Il senso del dolore è diverso in base alla cultura dei popoli?
“La concezione del dolore è correlata al concetto di cultura, non a caso ho dedicato una sezione del mio saggio al concetto di cultura alla luce delle diverse teorie antropologiche e ai diversi modi di intenderne la rappresentazione ad esse sottese. La natura del dolore contiene un dualismo paradossale: è universale ma, al contempo, contiene i tratti di specificità che assume a seconda della persona che lo percepisce. Il processo di accettazione di senso differisce moltissimo, però, soprattutto in relazione alla persona e al proprio vissuto, ed è influenzato da variabili culturali, sociali, di classe e di genere d’appartenenza”.
Nel libro viene citata l’arte giapponese di riparare con l’oro gli oggetti rotti. Dopo quella riparazione l’oggetto, però, non è più lo stesso. Accade così anche per il dolore e le persone?
“Ho citato l’arte giapponese del kintsugi per evidenziare come le cicatrici possano essere altolocate e placate con dell’oro, così da essere esaltate e mostrate con orgoglio. Ho posto l’enfasi sul fatto che il restauro non è in grado di reintegrare la funzione originaria dell’oggetto ma può fornire la testimonianza tangibile della forza della fragilità e della possibilità di tramutarla in arte. Ho usato questo accostamento perché penso accada così anche con le persone: il dolore ci trafigge e dopo il suo passaggio non siamo più gli stessi ma da quel dolore possiamo trarre vantaggio per renderlo propulsore e rampa da utilizzare per il nostro decollo e per la nostra rinascita”
Al termine dell’introduzione c’è un invito ad iniziare il gioco: che significa?
“Il rimando al gioco è il filo conduttore che, dall’introduzione alle ultime righe di conclusione del libro, fa riferimento al gioco della vita e alla fatica di riuscire a scorgerne il disegno razionale. L’esortazione a iniziare il gioco è legata a questo assunto, se a vincere saremo noi il dolore, lo scopriremo solo leggendo”
Ultima domanda che potrebbe essere la prima: perché questo libro e questo titolo? Come nasce?
“Il libro nasce da una riflessione che non ha pretesa di esaustività in quanto mi rendo conto di essermi cimentata in un’impresa titanica, data la vastità del tema che ho scelto di affrontare. Ho specificato, nella postfazione, che tutti i riferimenti agli autori, alle opere, alle correnti e a tutto ciò che rimanda alla cultura sono fortemente voluti e si augurano di essere ispirazione per ulteriori approfondimenti e ricerche.
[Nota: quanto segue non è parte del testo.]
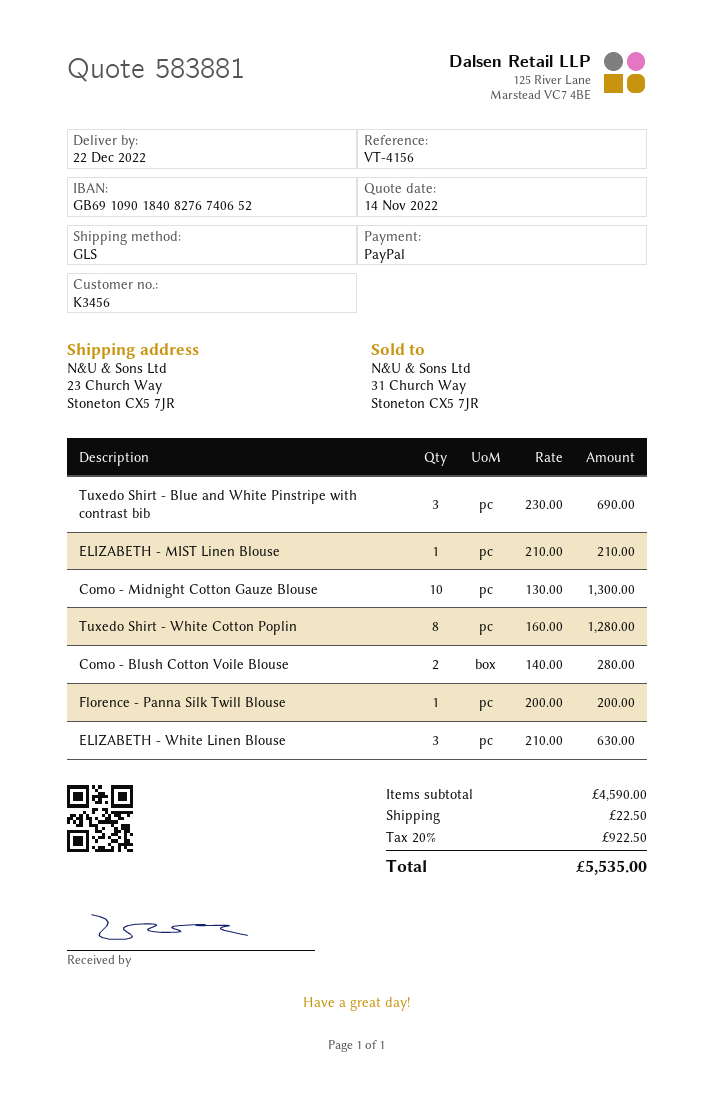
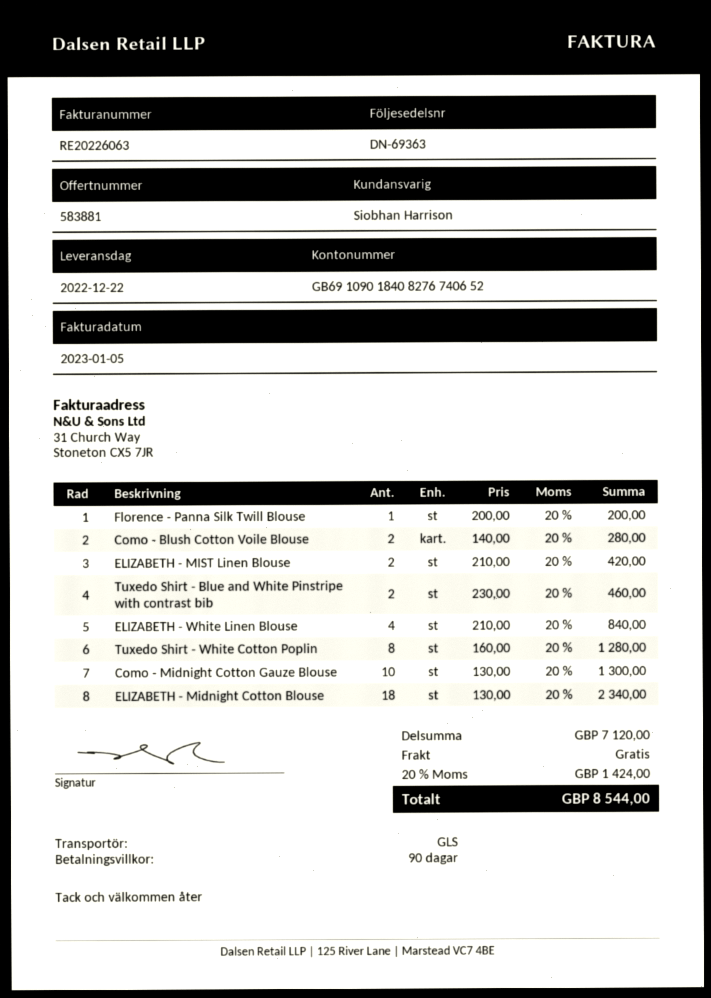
Tuxedo Shirt - Blue and White Pinstripe with contrast bib: 3 x 230.00 = 690.00 -> 2 x 230.00 = 460.00
ELIZABETH - MIST Linen Blouse: 1 x 210.00 = 210.00 -> 2 x 210.00 = 420.00
ELIZABETH - White Linen Blouse: 3 x 210.00 = 630.00 -> 4 x 210.00 = 840.00
ELIZABETH - Midnight Cotton Blouse: none -> 18 x 130.00 = 2340.00
subtotal: 4590.00 -> 7120.00
shipping: 22.50 -> 0.00
tax: 20% = 922.50 -> 20% = 1424.00
total: 5535.00 -> 8544.00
Non ho voluto sintetizzare secoli di storia ma riportare il pensiero di grandi menti che hanno offerto la propria interpretazione, aggiungendo un personale punto di vista sull’argomento, che spero possa arrivare al cuore delle persone. Il sottotitolo del libro parla infatti di una prospettiva filantropica, ispirata dal sentimento di benevolenza verso gli altri, soprattutto per le loro ferite interiori, che sono le nostre ferite interiori, nessuno escluso. Tale sentimento mi ha spinta a scrivere sull’argomento con l’intento di promuoverne il benessere, perché se c’è un modo per rendere squisito il dolore, è, probabilmente, quello di condividerlo, esternarlo e affrontarlo insieme”.